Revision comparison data
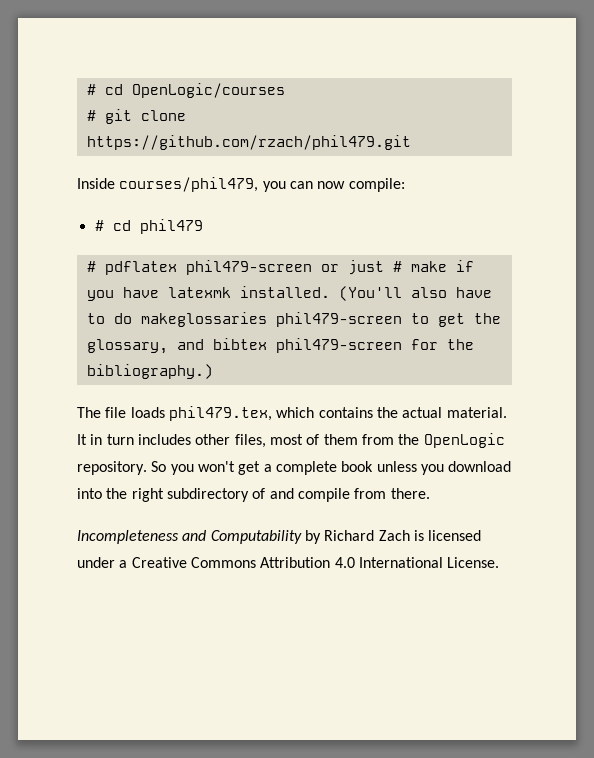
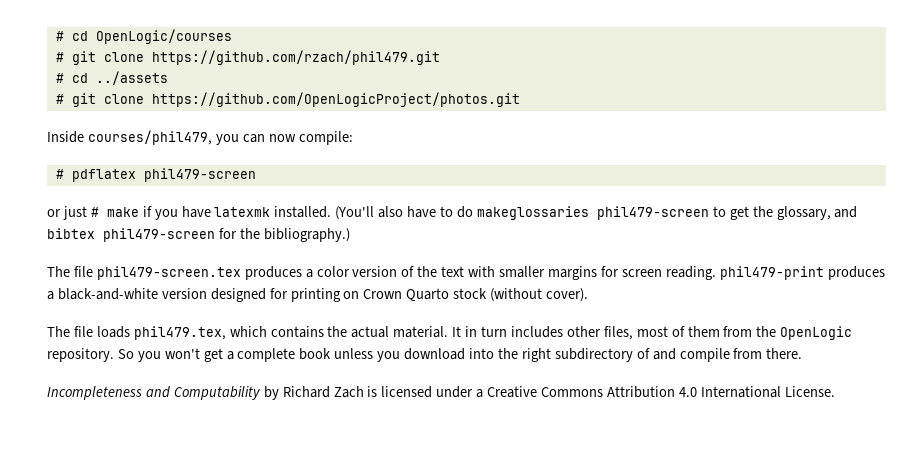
+ # cd ../assets
+ # git clone https://github.com/OpenLogicProject/photos.git
- # cd phil479
- # pdflatex phil479-screen or just # make if you have latexmk installed.
+ # pdflatex phil479-screen
+ or just # make if you have latexmk installed.
+ The file phil479-screen.tex produces a color version of the text with smaller margins for screen reading. phil479-print produces a black-and-white version designed for printing on Crown Quarto stock (without cover).

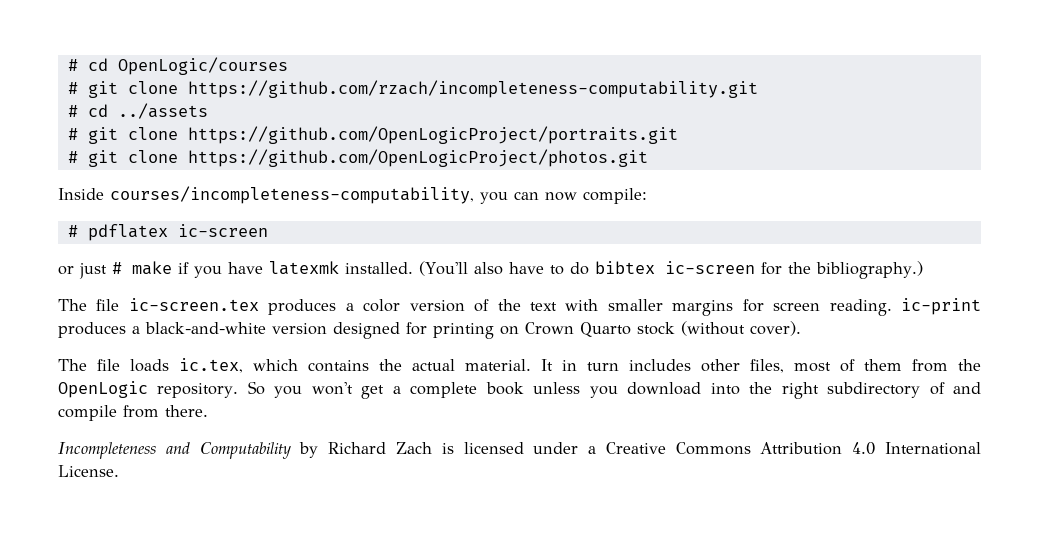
- # git clone https://github.com/rzach/phil479.git
+ # git clone https://github.com/rzach/incompleteness-computability.git
+ # git clone https://github.com/OpenLogicProject/portraits.git
- Inside courses/phil479, you can now compile:
+ Inside courses/incompleteness-computability, you can now compile:
- # pdflatex phil479-screen
+ # pdflatex ic-screen
- (You'll also have to do makeglossaries phil479-screen to get the glossary, and bibtex phil479-screen for the bibliography.)
+ (You'll also have to do bibtex ic-screen for the bibliography.)
- The file phil479-screen.tex produces a color version of the text with smaller margins for screen reading. phil479-print produces a black-and-white version designed for printing on Crown Quarto stock (without cover).
+ The file ic-screen.tex produces a color version of the text with smaller margins for screen reading. ic-print produces a black-and-white version designed for printing on Crown Quarto stock (without cover).
- The file loads phil479.tex, which contains the actual material.
+ The file loads ic.tex, which contains the actual material.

** What the task asks **
Repeat the records above exactly, from the first line through the line containing "- Inside courses/phil479, you", and leave out the pictures.

** Answer space **
+ # cd ../assets
+ # git clone https://github.com/OpenLogicProject/photos.git
- # cd phil479
- # pdflatex phil479-screen or just # make if you have latexmk installed.
+ # pdflatex phil479-screen
+ or just # make if you have latexmk installed.
+ The file phil479-screen.tex produces a color version of the text with smaller margins for screen reading. phil479-print produces a black-and-white version designed for printing on Crown Quarto stock (without cover).

- # git clone https://github.com/rzach/phil479.git
+ # git clone https://github.com/rzach/incompleteness-computability.git
+ # git clone https://github.com/OpenLogicProject/portraits.git
- Inside courses/phil479, you can now compile:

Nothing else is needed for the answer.